What was supposed to be such an exciting time in life, my first year of university, quickly turned into the lowest I ever felt in my life. In March, I decided that the bad that came with Prednisone outweighed the good and began the process of weaning off it; a much longer process now that my body had become addicted. Shortly into this process, I finally got a phone call from my GI, Dr. Petropolis. While he didn’t necessarily agree with me weaning off Prednisone, he supported me with the condition that I would have to go on a complete liquid diet. As you can imagine this isn’t a very ideal diet and restricted me from going to meal hall, out for food with friends, and didn’t give me enough energy to live the active lifestyle that I so desperately wanted to live with my friends. But I was committed, and I was getting off that drug no matter what. Finally in May, just before I would complete my first year at Dal, I began treatment for my Ulcerative Colitis. I started going for an infusion of Entyvio and iron every four and six weeks respectively. I have been on this treatment plan for a year now, and I am finally in remission (no active disease, although it never completely goes away). I am in the works of switching from my infusions to self-injections as these are a lot more convenient and I have become very comfortable with needles; something I thought I would never say!

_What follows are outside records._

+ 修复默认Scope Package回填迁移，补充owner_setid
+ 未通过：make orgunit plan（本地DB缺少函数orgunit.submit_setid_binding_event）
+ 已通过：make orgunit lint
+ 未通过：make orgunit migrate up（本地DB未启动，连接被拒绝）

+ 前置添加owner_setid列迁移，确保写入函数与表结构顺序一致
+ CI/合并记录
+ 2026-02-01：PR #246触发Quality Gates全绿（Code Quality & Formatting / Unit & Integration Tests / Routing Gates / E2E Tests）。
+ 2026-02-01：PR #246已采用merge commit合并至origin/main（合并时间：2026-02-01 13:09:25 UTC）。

I am hopeful and staying positive that this treatment plan will carry me through the foreseeable future without any further issues.

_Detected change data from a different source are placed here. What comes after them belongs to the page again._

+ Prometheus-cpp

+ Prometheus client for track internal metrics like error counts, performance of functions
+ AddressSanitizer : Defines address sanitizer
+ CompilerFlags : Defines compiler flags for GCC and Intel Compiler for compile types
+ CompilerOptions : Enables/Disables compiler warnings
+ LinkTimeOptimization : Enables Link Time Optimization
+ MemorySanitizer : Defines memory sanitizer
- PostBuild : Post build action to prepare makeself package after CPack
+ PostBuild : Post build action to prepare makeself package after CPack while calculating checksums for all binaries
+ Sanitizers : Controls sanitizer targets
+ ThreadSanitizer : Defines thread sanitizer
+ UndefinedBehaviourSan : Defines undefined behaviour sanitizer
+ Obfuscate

Although this has been the most challenging obstacle I have ever faced, I still made my education my number one priority, and with the overwhelming love and support from all my friends and family, my mental health was quickly on the mend. I persevered through the pain, fatigue, depression and loneliness that this disease tagged along with me while trying to navigate my first year of university during a pandemic/lockdown! In June, I shared my story with the Crohn’s and Colitis Canada community and participated with my family and friends in their annual Gutsy Walk. We raised over $2,100 to help find a cure. And, this June, I’m excited to announce that I’ll be joined with the love and support of the Happy Human Project family in walking for my second Gutsy Walk! You can check out my donation page for this year, here.
Thank you for taking the time to read my story. My advice to anyone experiencing similar pain, or even if your story is completely different from mine, is to take care of yourself. Do not feel guilty for taking a break, and don’t compare yourself to how others are doing because giving yourself some slack and not overworking yourself will help you feel better both emotionally and physically.